Crisanti contro Speranza: il virologo ha puntato il dito contro l’ex ministro della Salute Roberto Speranza nella consulenza depositata alla Procura di Bergamo che indaga sulla gestione del Covid del governo Conte.
Crisanti contro Speranza
Andrea Crisanti ha evidenziato le responsabilità del governo Conte sulla gestione del Covid nella consulenza depositata alla Procura di Bergamo. Già dal 12 febbraio 2020, ossia otto giorni prima del Paziente 1, i componenti “prima della della task force del ministero e poi del Cts, conoscevano “la situazione di vulnerabilità in cui si trovava l’Italia di fronte alla la pandemia di Covid” e tuttavia decisero di secretare il piano che avrebbe potuto salvare migliaia di vite.
“Per 16 anni”, dal 2004 al 2020 – aggiunge Crisanti -, non era “mai stata verificata la preparazione dell’Italia nei confronti di un rischio pandemico.
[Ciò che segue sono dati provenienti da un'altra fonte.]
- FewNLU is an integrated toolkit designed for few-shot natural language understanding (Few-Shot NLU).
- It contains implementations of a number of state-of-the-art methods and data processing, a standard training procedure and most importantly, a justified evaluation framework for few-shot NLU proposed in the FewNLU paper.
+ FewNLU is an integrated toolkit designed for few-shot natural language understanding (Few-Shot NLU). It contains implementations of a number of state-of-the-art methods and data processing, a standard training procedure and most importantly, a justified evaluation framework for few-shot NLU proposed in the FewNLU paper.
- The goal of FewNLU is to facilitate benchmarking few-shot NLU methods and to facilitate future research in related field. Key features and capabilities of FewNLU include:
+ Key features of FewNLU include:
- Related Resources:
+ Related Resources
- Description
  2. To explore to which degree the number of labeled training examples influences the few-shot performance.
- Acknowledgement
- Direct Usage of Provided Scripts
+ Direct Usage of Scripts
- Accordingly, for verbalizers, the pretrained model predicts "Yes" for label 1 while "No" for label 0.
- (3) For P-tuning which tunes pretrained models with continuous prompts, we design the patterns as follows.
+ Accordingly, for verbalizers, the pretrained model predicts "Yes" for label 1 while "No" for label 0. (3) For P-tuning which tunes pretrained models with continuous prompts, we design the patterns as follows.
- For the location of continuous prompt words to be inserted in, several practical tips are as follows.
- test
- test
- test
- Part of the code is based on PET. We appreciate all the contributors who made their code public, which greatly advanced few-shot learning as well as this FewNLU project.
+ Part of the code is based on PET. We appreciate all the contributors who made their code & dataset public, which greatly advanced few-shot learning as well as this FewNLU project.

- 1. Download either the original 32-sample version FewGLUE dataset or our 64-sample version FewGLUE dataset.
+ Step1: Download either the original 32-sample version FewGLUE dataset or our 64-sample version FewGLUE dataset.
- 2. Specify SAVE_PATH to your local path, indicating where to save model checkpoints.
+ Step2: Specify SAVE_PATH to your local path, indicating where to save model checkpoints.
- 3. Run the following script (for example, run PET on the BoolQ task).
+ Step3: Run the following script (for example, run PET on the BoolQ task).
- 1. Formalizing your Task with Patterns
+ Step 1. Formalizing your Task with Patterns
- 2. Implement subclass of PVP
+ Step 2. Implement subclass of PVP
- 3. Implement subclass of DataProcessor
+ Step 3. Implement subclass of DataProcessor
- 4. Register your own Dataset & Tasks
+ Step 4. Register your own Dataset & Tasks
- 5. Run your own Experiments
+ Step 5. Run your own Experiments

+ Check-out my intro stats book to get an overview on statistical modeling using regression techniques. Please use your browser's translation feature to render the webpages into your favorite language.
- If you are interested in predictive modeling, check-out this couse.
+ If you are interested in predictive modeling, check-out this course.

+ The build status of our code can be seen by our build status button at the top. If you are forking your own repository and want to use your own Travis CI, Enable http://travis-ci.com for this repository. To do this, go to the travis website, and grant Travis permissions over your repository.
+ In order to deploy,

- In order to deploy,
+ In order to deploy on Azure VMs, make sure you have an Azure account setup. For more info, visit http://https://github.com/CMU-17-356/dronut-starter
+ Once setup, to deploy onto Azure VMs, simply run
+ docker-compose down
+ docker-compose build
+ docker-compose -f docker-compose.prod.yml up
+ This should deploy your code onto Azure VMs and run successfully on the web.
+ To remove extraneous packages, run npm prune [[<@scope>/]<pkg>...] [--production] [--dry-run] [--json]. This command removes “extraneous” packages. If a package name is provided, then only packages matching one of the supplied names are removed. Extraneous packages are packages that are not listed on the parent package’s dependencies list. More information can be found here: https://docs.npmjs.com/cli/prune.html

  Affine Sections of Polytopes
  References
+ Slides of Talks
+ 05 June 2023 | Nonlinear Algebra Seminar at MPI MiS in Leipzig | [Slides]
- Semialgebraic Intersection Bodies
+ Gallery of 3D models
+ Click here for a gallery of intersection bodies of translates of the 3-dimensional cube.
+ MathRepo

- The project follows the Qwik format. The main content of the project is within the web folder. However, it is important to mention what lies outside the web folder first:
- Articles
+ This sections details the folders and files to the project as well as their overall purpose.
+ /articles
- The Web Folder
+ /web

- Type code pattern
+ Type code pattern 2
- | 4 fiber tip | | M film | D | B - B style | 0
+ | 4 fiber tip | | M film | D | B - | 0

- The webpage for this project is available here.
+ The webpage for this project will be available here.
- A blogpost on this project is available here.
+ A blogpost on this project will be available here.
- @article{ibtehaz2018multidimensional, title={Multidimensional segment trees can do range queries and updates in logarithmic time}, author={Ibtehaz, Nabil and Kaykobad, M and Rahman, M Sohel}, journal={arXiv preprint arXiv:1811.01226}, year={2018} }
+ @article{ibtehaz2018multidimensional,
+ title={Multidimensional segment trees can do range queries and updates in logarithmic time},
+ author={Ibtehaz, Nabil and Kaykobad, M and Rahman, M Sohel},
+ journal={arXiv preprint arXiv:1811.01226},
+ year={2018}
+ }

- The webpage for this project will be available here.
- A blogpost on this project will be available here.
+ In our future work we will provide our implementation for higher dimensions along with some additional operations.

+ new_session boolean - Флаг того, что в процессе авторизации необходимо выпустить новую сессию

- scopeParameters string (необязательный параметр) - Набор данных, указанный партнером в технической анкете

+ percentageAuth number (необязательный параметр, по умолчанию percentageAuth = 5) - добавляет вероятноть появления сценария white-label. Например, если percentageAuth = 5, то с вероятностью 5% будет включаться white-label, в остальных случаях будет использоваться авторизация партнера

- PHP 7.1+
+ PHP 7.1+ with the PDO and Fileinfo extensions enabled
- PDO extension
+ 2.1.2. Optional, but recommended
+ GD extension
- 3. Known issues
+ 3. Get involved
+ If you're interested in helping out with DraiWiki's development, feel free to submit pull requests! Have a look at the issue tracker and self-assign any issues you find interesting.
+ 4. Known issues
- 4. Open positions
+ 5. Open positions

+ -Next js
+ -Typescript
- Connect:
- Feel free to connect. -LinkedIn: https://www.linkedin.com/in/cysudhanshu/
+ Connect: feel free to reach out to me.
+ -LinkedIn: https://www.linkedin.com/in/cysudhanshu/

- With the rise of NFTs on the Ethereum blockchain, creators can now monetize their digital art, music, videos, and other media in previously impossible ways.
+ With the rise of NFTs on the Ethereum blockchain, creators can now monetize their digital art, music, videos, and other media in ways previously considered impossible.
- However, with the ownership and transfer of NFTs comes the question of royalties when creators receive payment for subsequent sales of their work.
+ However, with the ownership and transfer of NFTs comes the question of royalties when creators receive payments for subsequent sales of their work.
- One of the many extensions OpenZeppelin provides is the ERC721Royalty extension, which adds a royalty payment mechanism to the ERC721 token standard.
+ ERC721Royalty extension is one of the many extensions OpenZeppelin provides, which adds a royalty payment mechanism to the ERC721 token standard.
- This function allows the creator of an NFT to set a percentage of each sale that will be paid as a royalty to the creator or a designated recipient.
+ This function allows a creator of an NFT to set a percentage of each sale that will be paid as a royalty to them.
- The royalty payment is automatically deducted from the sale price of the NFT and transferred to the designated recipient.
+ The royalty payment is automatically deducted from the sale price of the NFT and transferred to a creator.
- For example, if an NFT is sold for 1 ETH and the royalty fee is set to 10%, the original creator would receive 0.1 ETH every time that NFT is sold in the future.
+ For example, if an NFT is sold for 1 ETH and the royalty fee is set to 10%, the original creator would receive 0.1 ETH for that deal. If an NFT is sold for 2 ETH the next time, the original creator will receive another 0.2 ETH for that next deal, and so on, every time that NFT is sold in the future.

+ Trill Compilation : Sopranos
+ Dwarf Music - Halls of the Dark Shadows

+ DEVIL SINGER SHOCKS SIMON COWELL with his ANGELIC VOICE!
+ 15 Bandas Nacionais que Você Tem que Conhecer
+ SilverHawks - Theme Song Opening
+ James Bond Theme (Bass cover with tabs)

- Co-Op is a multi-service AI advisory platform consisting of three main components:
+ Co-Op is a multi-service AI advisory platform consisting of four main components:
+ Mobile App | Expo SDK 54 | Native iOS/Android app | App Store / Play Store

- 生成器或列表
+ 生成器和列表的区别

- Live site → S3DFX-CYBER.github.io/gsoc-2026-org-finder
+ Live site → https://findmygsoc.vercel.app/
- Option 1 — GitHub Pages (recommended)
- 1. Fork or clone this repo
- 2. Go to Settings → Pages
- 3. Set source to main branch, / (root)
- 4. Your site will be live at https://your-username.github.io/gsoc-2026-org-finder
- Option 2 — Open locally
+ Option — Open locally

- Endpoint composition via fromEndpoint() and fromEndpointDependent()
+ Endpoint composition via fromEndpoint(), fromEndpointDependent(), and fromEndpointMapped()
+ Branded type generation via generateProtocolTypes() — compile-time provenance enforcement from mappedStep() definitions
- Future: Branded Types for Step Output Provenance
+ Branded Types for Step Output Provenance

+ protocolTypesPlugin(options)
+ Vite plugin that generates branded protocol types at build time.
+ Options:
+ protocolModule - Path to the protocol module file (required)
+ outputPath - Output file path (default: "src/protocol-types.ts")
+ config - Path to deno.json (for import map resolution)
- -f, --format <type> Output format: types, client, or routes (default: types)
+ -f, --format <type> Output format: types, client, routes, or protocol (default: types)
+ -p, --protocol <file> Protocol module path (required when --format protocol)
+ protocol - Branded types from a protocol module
L’Italia, quando scoppiò l’epidemia di Covid, “aveva un manuale di istruzione, questo era il piano pandemico. Se poi ha affrontato la pandemia senza un manuale è perché questo (…) è stato scartato a priori senza essere valutato dai principali organi tecnici del ministero”, ai quali l’ex ministro Speranza “fa riferimento (…) quando afferma che il piano era datato e non costruito specificamente su un coronavirus ma su un virus influenzale”.
“La ragione per la quale azioni più tempestive e più restrittive non sono state prese la fornisce il presidente Conte quando nella riunione del 2 marzo 2020 afferma che ‘la zona rossa va utilizzata con parsimonia perché ha un costo sociale politico ed economico molto elevato’. Queste considerazioni hanno prevalso sulla esigenza di proteggere gli operatori del sistema sanitario nazionale e i cittadini dalla diffusione del contagio”.
L’inchiesta di Bergamo sulla gestione del Covid
Nell’inchiesta sono coinvolti 19 indagati, tra cui l’ex premier Giuseppe Conte, l’ex ministro Speranza e il governatore della Lombardia Attilio Fontana. Il Tribunale dei Ministri di Brescia valutare la posizione degli indagati sulla gestione della prima ondata di Covid in Val Seriana, la zona più colpita d’Italia e dove tra la fine di febbraio e i primi di marzo 2020 la diffusione del virus era oramai “incontrollabile” a causa, secondo la prospettazione dell’accusa, di una serie di ritardi e omissioni dovuti alla mancata istituzione della zona rossa e alla non applicazione del piano pandemico influenzale del 2006, quello che tre anni fa era in vigore in quanto mai aggiornato. “Ora denunce per non aver chiuso a sufficienza, in precedenza invece per aver chiuso”, ha commentato l’ex premier Giuseppe Conte.
L’ex presidente del Consiglio è accusato di non aver istituito la zona rossa nel comuni di Nembro e Alzano Lombardo nonostante “l’ulteriore incremento del contagio” in Lombardia e “l’accertamento delle condizioni che (…) corrispondevano allo scenario più catastrofico”.